Capsidiol is a sesquiterpenoid phytoalexin produced in Nicotiana and Capsicum species in response to pathogen attack. Whether capsidiol plays a defensive role and how its biosynthesis is regulated in the wild tobacco Nicotiana attenuata when the plant is attacked by Alternaria alternata (tobacco pathotype), a notorious necrotrophic fungus causing brown spot disease, is unknown. Transcriptome analysis indicated that a metabolic switch to sesquiterpene biosynthesis occurred in young leaves of N. attenuata after A. alternata inoculation: many genes leading to sesquiterpene production were strongly up-regulated, including the capsidiol biosynthetic genes, 5-epi-aristolochene synthase (EAS) and 5-epi-aristolochene hydroxylase (EAH). Consistently, the level of capsidiol was increased dramatically in young leaves after fungal inoculation, from not detectable in mock control to 50.68 ± 3.10 μg/g fresh leaves at 3 days post inoculation.
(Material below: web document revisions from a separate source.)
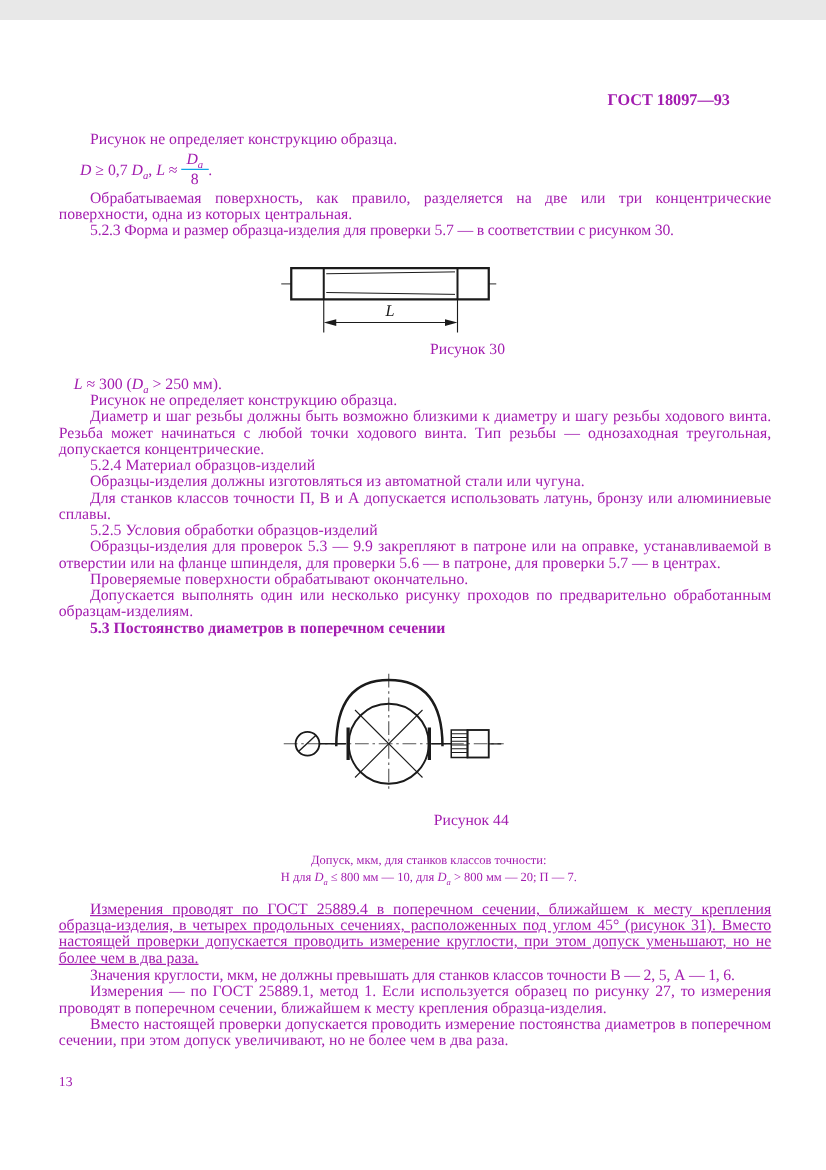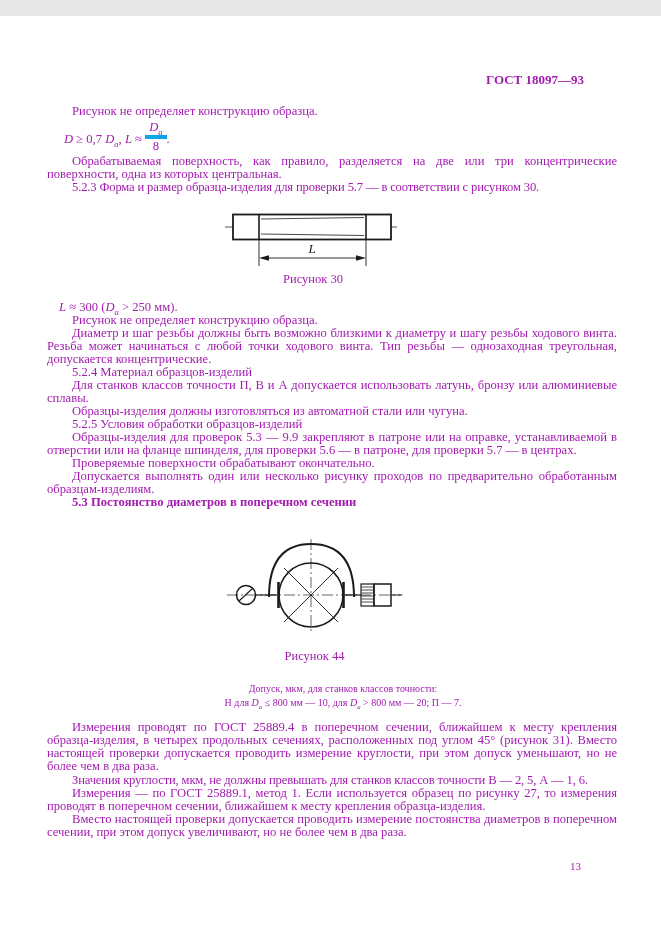--- a/index.html
+++ b/index.html
@@ -29,7 +29,7 @@
   .formula { margin: 3px 0 2px 0; padding-left: 17px; }
   .formula-l { padding-left: 12px; text-indent: 0; }
   .frac { display: inline-block; vertical-align: -0.55em; text-align: center; line-height: 1.05; }
-  .frac .num { display: block; border-bottom: 4px solid #0ea5e9; padding: 0 4px 1px 4px; }
+  .frac .num { display: block; border-bottom: 1px solid #0ea5e9; padding: 0 4px 1px 4px; }
   .frac .den { display: block; padding-top: 1px; }
   
   .figure-block { position: absolute; text-align: center; }

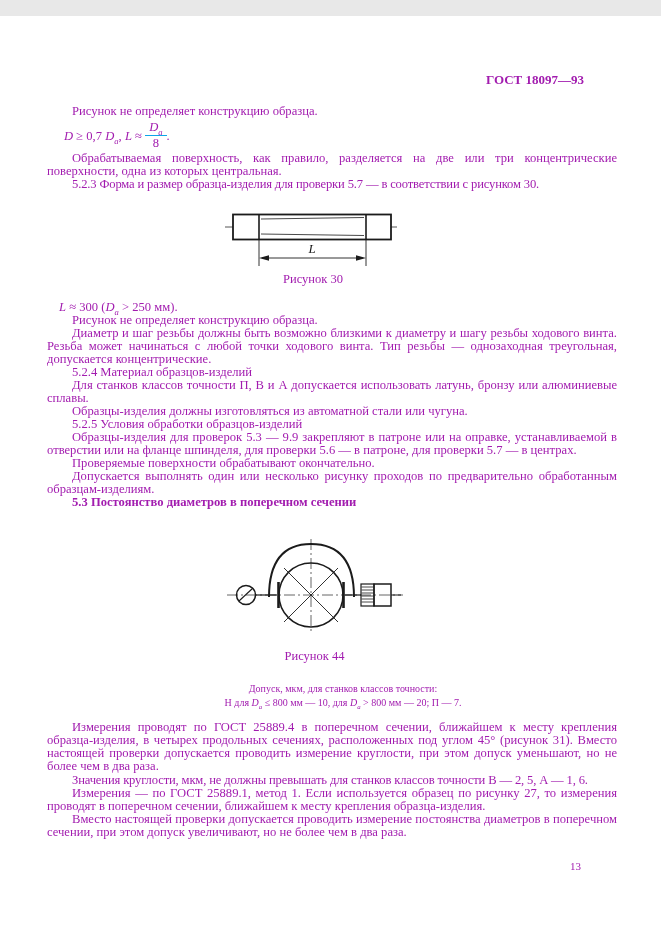--- a/index.html
+++ b/index.html
@@ -33,7 +33,7 @@
   .frac .den { display: block; padding-top: 1px; }
   
   .figure-block { position: absolute; text-align: center; }
-  .fig-caption { font-size: 12.5px; margin-top: 3px; }
+  .fig-caption { font-size: 12.5px; margin-top: 3px; text-align: right; }
   svg { display: block; }
   
   .tol-note { position: absolute; left: 83px; width: 520px; font-size: 10px; line-height: 14px; }

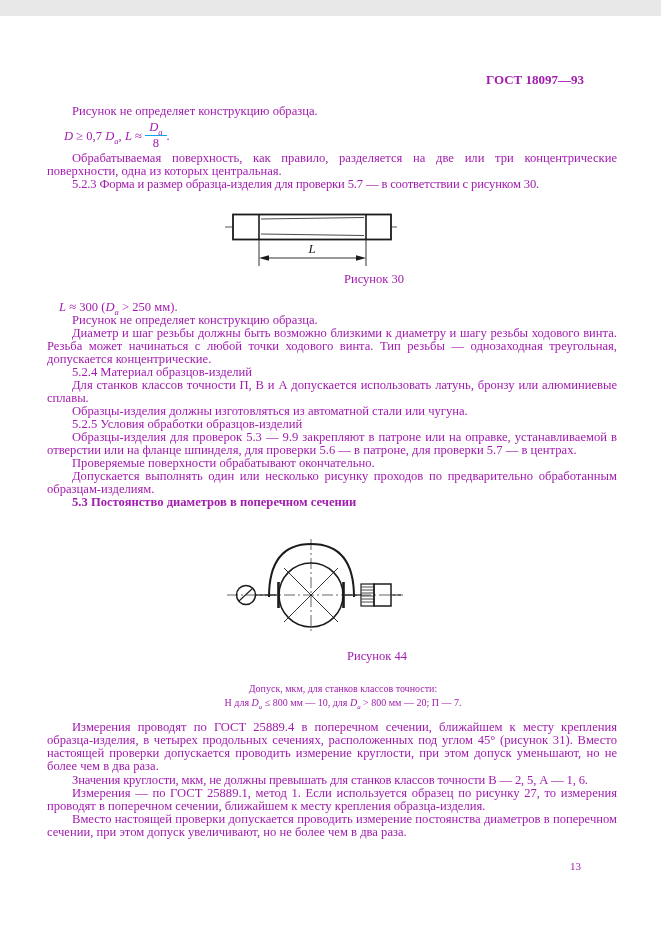--- a/index.html
+++ b/index.html
@@ -87,8 +87,8 @@
     <p class="para">Рисунок не определяет конструкцию образца.</p>
     <p class="para">Диаметр и шаг резьбы должны быть возможно близкими к диаметру и шагу резьбы ходового винта. Резьба может начинаться с любой точки ходового винта. Тип резьбы — однозаходная треугольная, допускается концентрические.</p>
     <p class="para">5.2.4 Материал образцов-изделий</p>
+    <p class="para">Образцы-изделия должны изготовляться из автоматной стали или чугуна.</p>
     <p class="para">Для станков классов точности П, В и А допускается использовать латунь, бронзу или алюминиевые сплавы.</p>
-    <p class="para">Образцы-изделия должны изготовляться из автоматной стали или чугуна.</p>
     <p class="para">5.2.5 Условия обработки образцов-изделий</p>
     <p class="para">Образцы-изделия для проверок 5.3 — 9.9 закрепляют в патроне или на оправке, устанавливаемой в отверстии или на фланце шпинделя, для проверки 5.6 — в патроне, для проверки 5.7 — в центрах.</p>
     <p class="para">Проверяемые поверхности обрабатывают окончательно.</p>

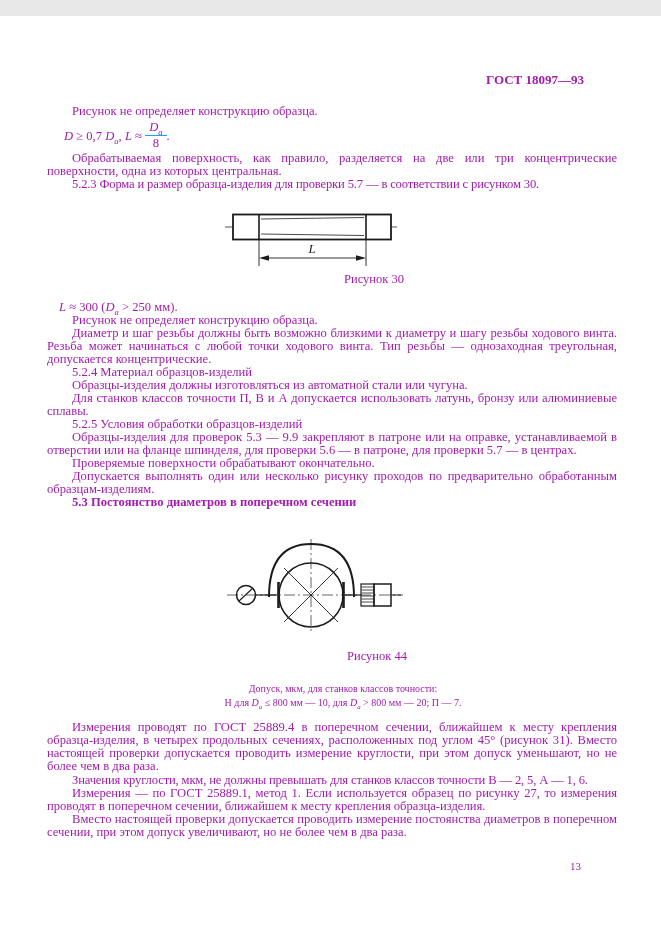--- a/index.html
+++ b/index.html
@@ -137,7 +137,7 @@
     <div><span>Н для </span><span class="it">D</span><sub class="it">a</sub><span> ≤ 800 мм — 10, для </span><span class="it">D</span><sub class="it">a</sub><span> &gt; 800 мм — 20; П — 7.</span></div>
   </div>
 
-  <div class="abs" style="top:705px;">
+  <div class="abs" style="top:705px;text-decoration:underline;">
     <p class="para">Измерения проводят по ГОСТ 25889.4 в поперечном сечении, ближайшем к месту крепления образца-изделия, в четырех продольных сечениях, расположенных под углом 45° (рисунок 31). Вместо настоящей проверки допускается проводить измерение круглости, при этом допуск уменьшают, но не более чем в два раза.</p>
   </div>
 

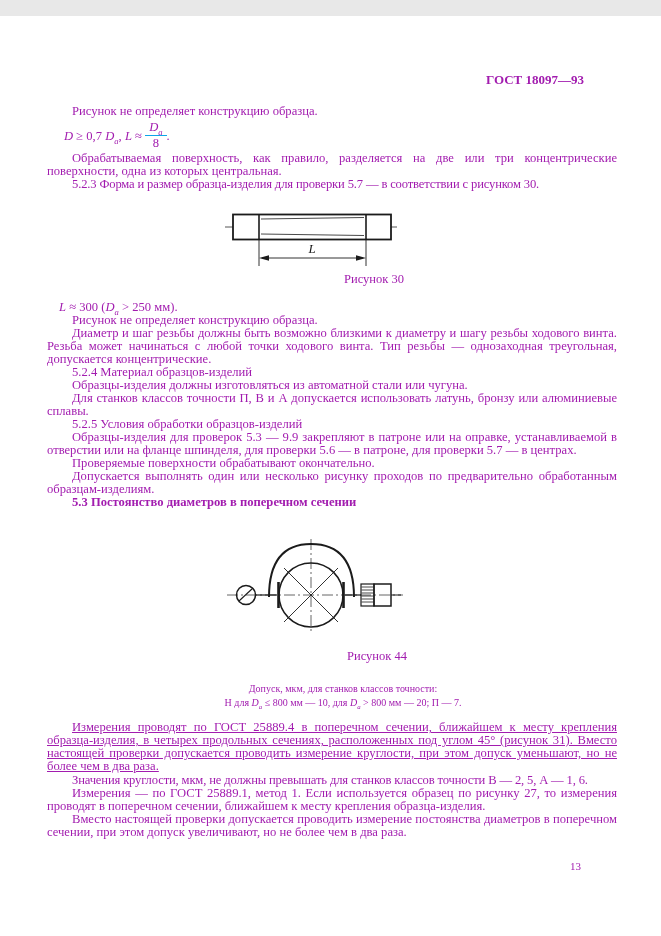--- a/index.html
+++ b/index.html
@@ -39,7 +39,7 @@
   .tol-note { position: absolute; left: 83px; width: 520px; font-size: 10px; line-height: 14px; }
   .page-num {
     position: absolute; top: 844px; left: 47px; right: 80px;
-    text-align: right; font-size: 11px;
+    font-size: 11px;
   }
 </style>
 </head>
Capsidiol-reduced or capsidiol-depleted plants, which were generated by silencing EAHs or EASs by virus-induced gene silencing, were more susceptible to the fungus. In addition, this sesquiterpene exhibited strong anti-fungal activities against A. alternata in vitro when purified from infected plants and applied to fungal growth. Furthermore, an ERF2-like transcription factor was found to positively regulate capsidiol production and plant resistance through the direct transactivation of a capsidiol biosynthetic gene EAS12. Taken together, our results demonstrate that capsidiol, a phytoalexin highly accumulated in N. attenuata plants in response to A. alternata infection, plays an important role in pathogen resistance independent of JA and ethylene signaling pathways, and its biosynthesis is transcriptionally regulated by an ERF2-like transcription factor.